Regarding "trace a change from a GitHub pull request to the npm package version that fixed it" will there be an API to add a source in case the change was made outside of GitHub? Although I recognize that the vast majority of changes to npm packages happen on GitHub.
But I could have this not right?
It has been confusing for a variety of reasons.
And I think there are mixed reviews with how well it's going overall, especially the RubyTogether part.
We think Git(Lab|Hub) will become the two most popular solutions and we look forward to this competition https://about.gitlab.com/handbook/leadership/biggest-risks/#...
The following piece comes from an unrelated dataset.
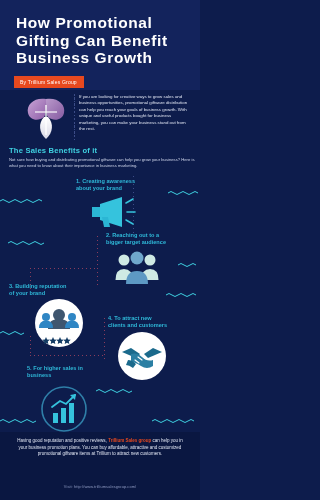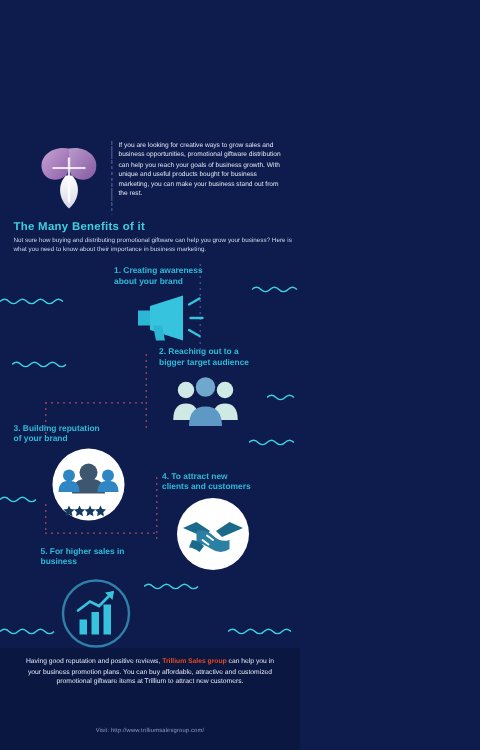"How Promotional" div.header { html: none -> <div> <div>How Promotional Gifting Can Benefit Business Growth</div> <div>By Trillium Sales Group</div> </div> }
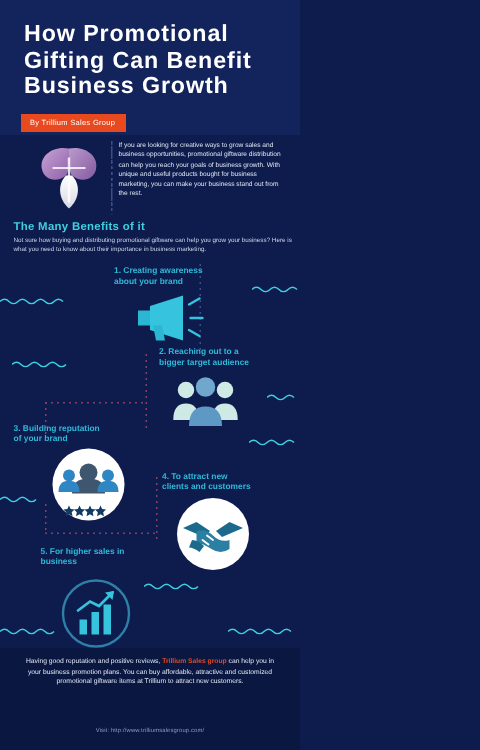"The Many Benefits of it" div.sec-head { text: Many -> Sales }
I think the companies that should be nervous are ones that have only one stage or ones that have multiple stages but as a suite of applications instead of a single application https://about.gitlab.com/handbook/product/single-application... There are a lot of these https://about.gitlab.com/devops-tools/
I wish Gitlab would get over this passive-aggressive negging of GitHub.
I would squirm seeing something like that among any two competing companies. But it takes a strange configuration of overcompensating an inferiority complex to use it for the specific case of one company starting out as an explicit clone of another, to then lord any small feature the original company may have followed over them.
This isn't the first time. I've seen it dozens of times, and I don't even specifically care about these two companies.
Somehow, you took this explanation of why they aren't worried about this and turned it into a passive-aggressive stance..
GitHub is now very much focused on the end to end life cycle now that they have "GitHub One".